--- Data supplied Enclosed Below ---
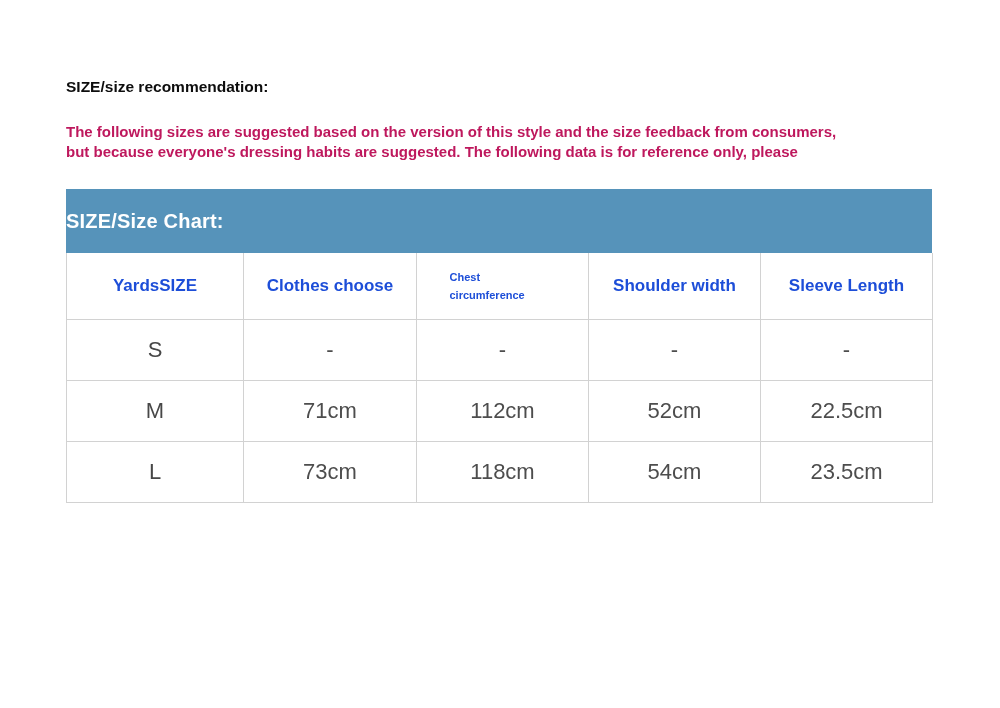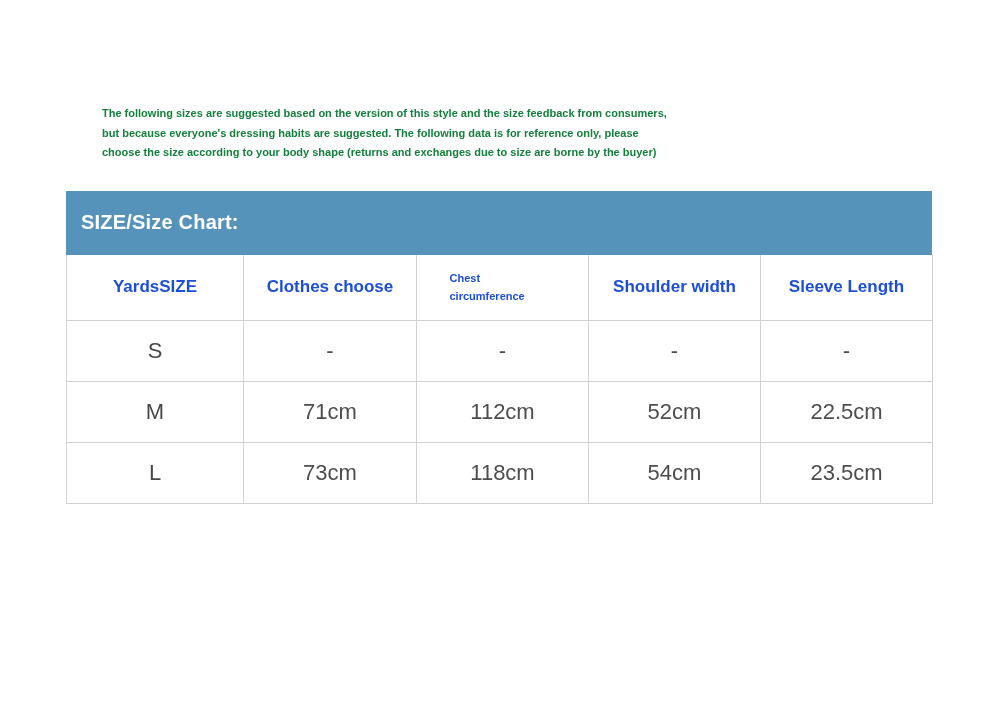--- a/index.html
+++ b/index.html
@@ -91,6 +91,7 @@
 
 <div class="page">
 
+  <h3 class="section-heading">SIZE/size recommendation:</h3>
 
   <div class="size-description">
     <div class="desc-line">The following sizes are suggested based on the version of this style and the size feedback from consumers,</div>

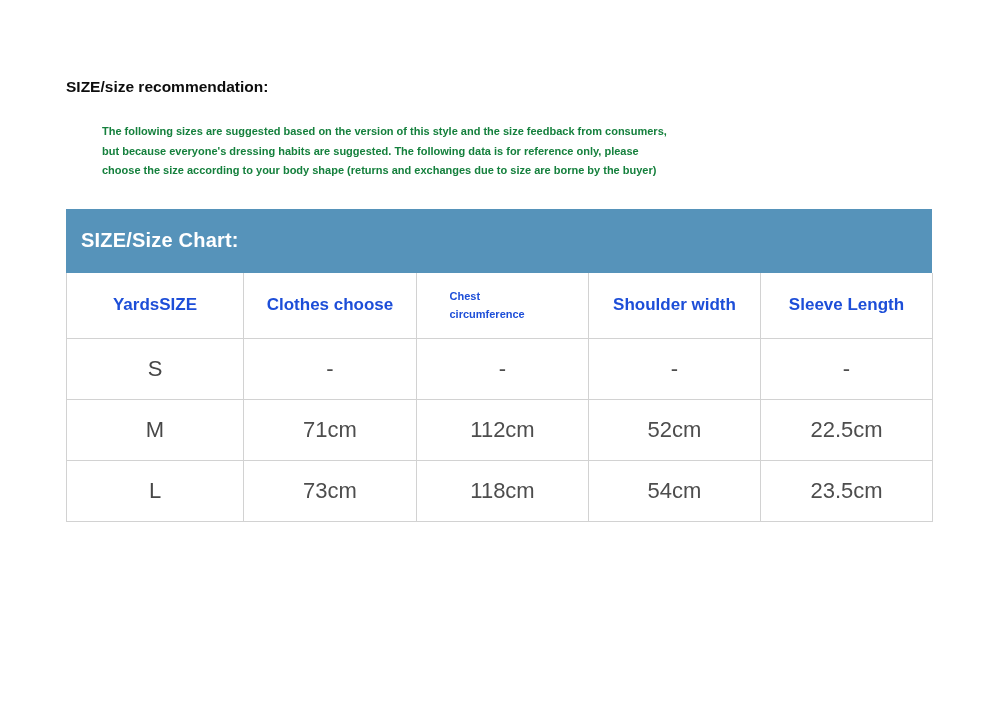--- a/index.html
+++ b/index.html
@@ -25,12 +25,11 @@
     margin-top: 26px;
   }
   .size-description .desc-line {
-    font-size: 11px;
+    font-size: 15px;
     font-weight: 700;
-    color: #15803d;
+    color: #be185d;
     line-height: 19.5px;
     white-space: nowrap;
-    margin-left: 36px;
   }
 
   .chart-title-bar {

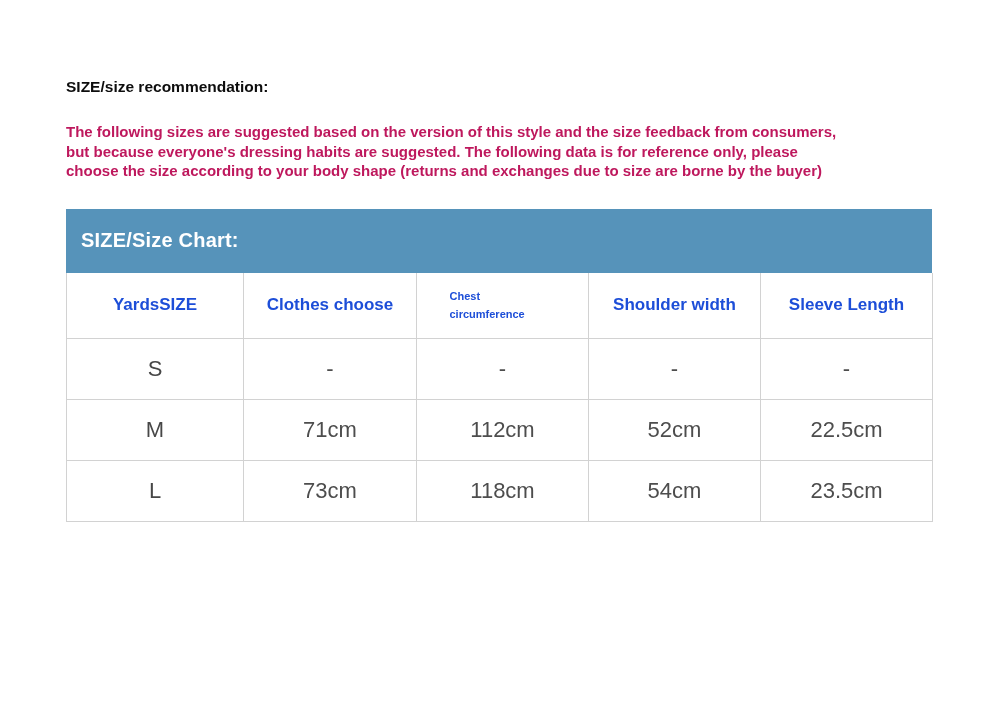--- a/index.html
+++ b/index.html
@@ -95,7 +95,6 @@
   <div class="size-description">
     <div class="desc-line">The following sizes are suggested based on the version of this style and the size feedback from consumers,</div>
     <div class="desc-line">but because everyone's dressing habits are suggested. The following data is for reference only, please</div>
-    <div class="desc-line">choose the size according to your body shape (returns and exchanges due to size are borne by the buyer)</div>
   </div>
 
   <div class="chart-title-bar">

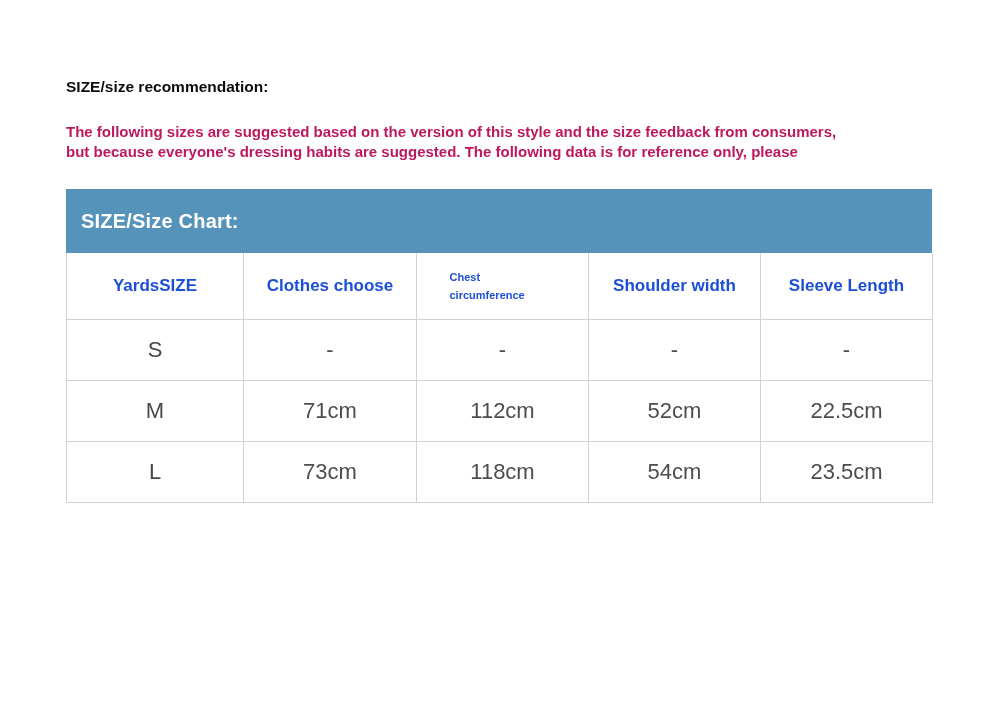--- a/index.html
+++ b/index.html
@@ -39,7 +39,6 @@
     background: #5693BA;
     display: flex;
     align-items: center;
-    padding-left: 15px;
   }
   .chart-title-bar .chart-title {
     color: #ffffff;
--- End of Enclosed Data supplied ---
=== Aim of the task ===
Exact copies of all the entries, without any pictures, are what the answer must contain.

=== Answer to this exercise ===
--- a/index.html
+++ b/index.html
@@ -91,6 +91,7 @@
 
 <div class="page">
 
+  <h3 class="section-heading">SIZE/size recommendation:</h3>
 
   <div class="size-description">
     <div class="desc-line">The following sizes are suggested based on the version of this style and the size feedback from consumers,</div>

--- a/index.html
+++ b/index.html
@@ -25,12 +25,11 @@
     margin-top: 26px;
   }
   .size-description .desc-line {
-    font-size: 11px;
+    font-size: 15px;
     font-weight: 700;
-    color: #15803d;
+    color: #be185d;
     line-height: 19.5px;
     white-space: nowrap;
-    margin-left: 36px;
   }
 
   .chart-title-bar {

--- a/index.html
+++ b/index.html
@@ -95,7 +95,6 @@
   <div class="size-description">
     <div class="desc-line">The following sizes are suggested based on the version of this style and the size feedback from consumers,</div>
     <div class="desc-line">but because everyone's dressing habits are suggested. The following data is for reference only, please</div>
-    <div class="desc-line">choose the size according to your body shape (returns and exchanges due to size are borne by the buyer)</div>
   </div>
 
   <div class="chart-title-bar">

--- a/index.html
+++ b/index.html
@@ -39,7 +39,6 @@
     background: #5693BA;
     display: flex;
     align-items: center;
-    padding-left: 15px;
   }
   .chart-title-bar .chart-title {
     color: #ffffff;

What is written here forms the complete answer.